I've come to see how it doesn't matter how much I read, how much knowledge I have--the important question is--do I turn it into wisdom by making it my own? Do I find out for myself what is true, instead of mindlessly believing? This applies even to the magnificent angel lessons. Do I do practice the exercises? Do I put Truth first?
Each day I have many things I have to do, many things I want to do, and these all take up time. I make it a point to make time to sit with my school lessons each day, to do some quiet contemplations, some writing, some meditation. The other day some friends invited me to go out with them, and this time happened to be the time I had set aside for my spiritual practices--the only extra time I had that day. So the question for me was, do I use that time going out with friends or going in with my spiritual contemplation.
I was able to notice what was happening in my thinking. The very idea of going "out" was significant. My thinking was saying--I can't disappoint my friends, or they won't like me; I need go "out" and have fun. In the end, I decided to go against that thinking. I decided to stay in and go Inward.

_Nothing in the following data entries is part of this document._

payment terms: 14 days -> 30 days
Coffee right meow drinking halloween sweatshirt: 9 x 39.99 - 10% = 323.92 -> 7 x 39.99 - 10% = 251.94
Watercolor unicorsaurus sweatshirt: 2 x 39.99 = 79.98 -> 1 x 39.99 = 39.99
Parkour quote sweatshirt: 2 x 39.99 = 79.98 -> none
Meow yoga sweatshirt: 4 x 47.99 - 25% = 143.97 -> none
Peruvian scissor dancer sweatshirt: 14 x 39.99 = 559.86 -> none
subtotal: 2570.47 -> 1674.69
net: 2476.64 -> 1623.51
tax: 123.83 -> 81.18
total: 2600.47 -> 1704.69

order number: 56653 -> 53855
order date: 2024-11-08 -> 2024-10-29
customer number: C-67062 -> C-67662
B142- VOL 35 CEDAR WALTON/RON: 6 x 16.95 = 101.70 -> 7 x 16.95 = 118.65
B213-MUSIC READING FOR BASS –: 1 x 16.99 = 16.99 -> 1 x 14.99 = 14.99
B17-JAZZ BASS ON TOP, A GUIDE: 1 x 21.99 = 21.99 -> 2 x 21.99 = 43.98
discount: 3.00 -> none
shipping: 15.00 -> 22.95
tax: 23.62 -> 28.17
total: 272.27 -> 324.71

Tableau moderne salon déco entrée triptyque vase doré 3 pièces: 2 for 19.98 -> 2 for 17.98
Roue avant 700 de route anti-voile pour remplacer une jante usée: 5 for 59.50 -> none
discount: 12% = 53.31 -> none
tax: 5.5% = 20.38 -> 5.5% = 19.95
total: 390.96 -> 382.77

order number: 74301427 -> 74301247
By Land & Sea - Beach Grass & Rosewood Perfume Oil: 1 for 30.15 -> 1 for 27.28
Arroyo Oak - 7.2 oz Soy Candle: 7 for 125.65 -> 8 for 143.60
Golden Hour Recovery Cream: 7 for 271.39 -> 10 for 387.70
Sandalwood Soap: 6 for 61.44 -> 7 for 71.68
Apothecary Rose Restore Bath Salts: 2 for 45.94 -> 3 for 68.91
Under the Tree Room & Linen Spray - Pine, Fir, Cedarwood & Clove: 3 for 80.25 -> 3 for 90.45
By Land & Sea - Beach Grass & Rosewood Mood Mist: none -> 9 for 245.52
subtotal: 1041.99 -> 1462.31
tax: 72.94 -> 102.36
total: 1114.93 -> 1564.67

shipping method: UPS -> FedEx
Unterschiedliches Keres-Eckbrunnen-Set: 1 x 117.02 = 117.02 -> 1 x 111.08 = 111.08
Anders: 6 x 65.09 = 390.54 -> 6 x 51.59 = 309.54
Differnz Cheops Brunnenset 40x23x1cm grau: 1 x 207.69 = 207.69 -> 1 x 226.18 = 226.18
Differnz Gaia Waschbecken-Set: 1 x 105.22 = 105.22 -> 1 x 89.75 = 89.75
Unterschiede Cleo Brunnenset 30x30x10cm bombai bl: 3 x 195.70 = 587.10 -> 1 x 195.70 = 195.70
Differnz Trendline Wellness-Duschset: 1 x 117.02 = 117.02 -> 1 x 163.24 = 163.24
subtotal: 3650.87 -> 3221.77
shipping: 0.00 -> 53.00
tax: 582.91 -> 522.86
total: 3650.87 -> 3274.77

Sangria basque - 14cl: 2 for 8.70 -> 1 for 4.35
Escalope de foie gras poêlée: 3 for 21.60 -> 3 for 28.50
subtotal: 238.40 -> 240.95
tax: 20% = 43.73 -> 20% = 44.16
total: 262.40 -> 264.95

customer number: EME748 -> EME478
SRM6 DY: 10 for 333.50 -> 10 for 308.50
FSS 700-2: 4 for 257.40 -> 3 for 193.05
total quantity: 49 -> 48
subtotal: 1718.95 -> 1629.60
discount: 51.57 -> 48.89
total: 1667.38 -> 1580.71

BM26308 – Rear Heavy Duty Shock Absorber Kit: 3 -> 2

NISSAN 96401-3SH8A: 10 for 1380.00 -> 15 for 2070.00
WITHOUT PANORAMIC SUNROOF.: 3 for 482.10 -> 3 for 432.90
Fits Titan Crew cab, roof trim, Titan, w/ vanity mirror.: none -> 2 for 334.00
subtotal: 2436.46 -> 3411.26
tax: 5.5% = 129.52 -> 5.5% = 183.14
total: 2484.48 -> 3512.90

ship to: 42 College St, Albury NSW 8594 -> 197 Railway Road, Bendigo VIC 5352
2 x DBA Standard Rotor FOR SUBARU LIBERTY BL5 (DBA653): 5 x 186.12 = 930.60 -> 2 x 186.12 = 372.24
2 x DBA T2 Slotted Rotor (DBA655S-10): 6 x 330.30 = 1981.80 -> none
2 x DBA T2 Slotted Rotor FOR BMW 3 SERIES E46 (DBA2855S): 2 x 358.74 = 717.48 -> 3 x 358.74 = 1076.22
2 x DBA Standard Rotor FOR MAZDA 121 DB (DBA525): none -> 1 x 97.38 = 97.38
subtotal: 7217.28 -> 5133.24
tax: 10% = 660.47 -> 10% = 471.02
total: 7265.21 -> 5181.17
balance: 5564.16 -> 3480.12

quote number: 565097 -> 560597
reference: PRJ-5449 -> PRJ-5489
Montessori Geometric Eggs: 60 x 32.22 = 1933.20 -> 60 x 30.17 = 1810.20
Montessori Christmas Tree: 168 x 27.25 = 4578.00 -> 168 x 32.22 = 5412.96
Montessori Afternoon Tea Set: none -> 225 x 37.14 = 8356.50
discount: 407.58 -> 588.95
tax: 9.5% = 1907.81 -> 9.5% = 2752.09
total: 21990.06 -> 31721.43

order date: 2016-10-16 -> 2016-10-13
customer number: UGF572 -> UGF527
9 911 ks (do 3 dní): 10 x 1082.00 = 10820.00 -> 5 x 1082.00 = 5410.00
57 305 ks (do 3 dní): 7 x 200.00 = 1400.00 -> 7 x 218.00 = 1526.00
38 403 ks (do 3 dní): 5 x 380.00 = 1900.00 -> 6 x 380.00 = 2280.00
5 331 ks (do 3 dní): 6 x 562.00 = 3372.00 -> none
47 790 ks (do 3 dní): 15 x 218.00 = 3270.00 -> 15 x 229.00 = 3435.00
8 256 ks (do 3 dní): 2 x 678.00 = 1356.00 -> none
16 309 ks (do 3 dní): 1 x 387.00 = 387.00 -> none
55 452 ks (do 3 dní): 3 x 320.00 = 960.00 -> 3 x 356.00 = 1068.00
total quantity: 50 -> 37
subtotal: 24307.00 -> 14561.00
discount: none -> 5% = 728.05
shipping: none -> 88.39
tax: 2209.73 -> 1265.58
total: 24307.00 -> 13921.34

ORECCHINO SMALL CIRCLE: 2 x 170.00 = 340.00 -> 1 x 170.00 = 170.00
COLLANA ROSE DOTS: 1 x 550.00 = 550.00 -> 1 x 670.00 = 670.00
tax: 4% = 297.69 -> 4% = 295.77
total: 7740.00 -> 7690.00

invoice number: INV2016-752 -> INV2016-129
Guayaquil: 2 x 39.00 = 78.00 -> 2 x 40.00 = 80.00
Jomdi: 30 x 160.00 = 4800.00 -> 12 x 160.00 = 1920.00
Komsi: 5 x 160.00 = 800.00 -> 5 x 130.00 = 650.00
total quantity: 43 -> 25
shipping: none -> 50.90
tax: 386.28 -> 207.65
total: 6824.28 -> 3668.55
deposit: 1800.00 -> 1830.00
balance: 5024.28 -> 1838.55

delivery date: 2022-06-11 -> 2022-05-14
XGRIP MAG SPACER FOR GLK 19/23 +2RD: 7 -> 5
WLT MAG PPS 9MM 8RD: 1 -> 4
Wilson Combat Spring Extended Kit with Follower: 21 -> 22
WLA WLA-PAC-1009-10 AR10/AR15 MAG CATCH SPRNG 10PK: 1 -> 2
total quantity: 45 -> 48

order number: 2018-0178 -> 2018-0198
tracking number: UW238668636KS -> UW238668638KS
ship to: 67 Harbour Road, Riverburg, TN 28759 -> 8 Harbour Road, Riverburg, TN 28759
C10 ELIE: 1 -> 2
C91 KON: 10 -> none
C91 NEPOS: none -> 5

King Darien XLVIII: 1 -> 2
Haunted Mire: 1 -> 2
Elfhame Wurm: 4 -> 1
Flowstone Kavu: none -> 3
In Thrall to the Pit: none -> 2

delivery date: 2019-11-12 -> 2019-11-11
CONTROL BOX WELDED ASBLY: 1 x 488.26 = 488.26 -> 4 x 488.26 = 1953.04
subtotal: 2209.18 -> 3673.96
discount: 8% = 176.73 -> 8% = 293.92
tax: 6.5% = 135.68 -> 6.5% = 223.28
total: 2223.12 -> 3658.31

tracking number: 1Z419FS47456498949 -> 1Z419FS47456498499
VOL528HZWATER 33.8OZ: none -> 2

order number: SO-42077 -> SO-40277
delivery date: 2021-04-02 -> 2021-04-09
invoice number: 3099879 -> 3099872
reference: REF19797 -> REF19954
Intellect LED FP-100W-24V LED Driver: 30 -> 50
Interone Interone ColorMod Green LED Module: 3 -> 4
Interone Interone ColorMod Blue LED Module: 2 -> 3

I was glad I did. I felt a calm come over me. I saw how often I do something to please other people, but leave myself unpleased. I saw the ego trying to assert itself, trying to give me orders. I saw that often I do things to avoid facing my inner pain. I saw that I only have to, as I have read in the lessons, be pleasing onto God. That is all. I wound up doing just what I wanted to do all the time--stay home with myself and read my new lesson.
Thank you for sharing your insights here, Kevin. It is always helpful and useful to write about your spiritual journey. I always enjoy reading what you write. Keep up the good work!